[Start of section]
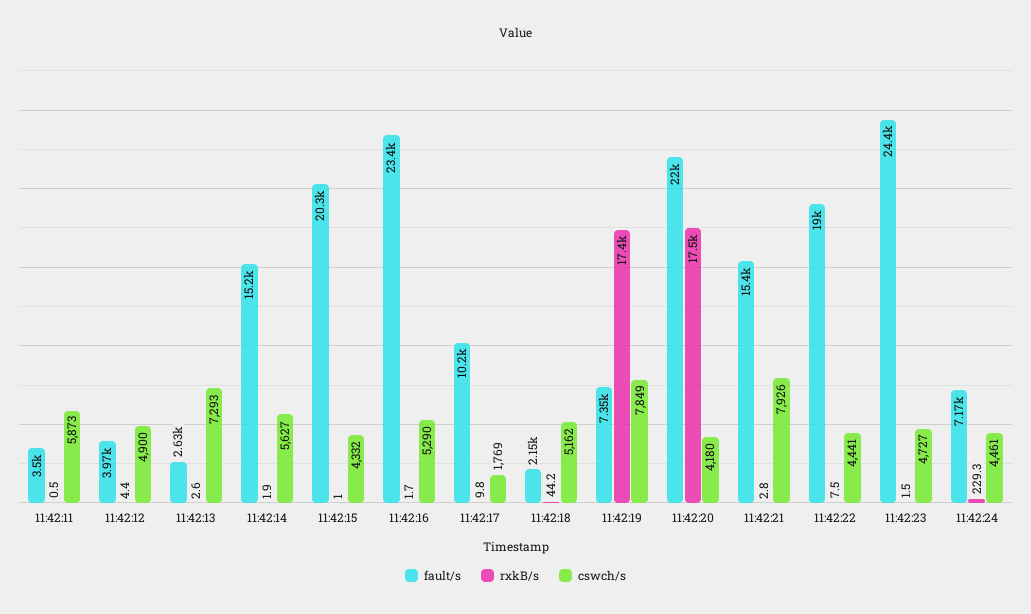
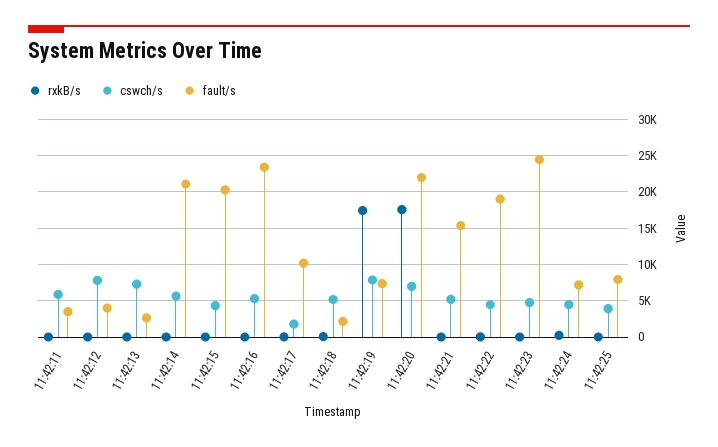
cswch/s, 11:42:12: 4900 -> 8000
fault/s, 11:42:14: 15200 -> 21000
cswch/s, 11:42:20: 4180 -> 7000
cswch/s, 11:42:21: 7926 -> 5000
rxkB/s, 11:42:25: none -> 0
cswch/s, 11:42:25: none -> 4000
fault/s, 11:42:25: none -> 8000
[End of section]
__What is being asked__
The data above needs to be retyped exactly, with the images left out.

__Solved exercise__
cswch/s, 11:42:12: 4900 -> 8000
fault/s, 11:42:14: 15200 -> 21000
cswch/s, 11:42:20: 4180 -> 7000
cswch/s, 11:42:21: 7926 -> 5000
rxkB/s, 11:42:25: none -> 0
cswch/s, 11:42:25: none -> 4000
fault/s, 11:42:25: none -> 8000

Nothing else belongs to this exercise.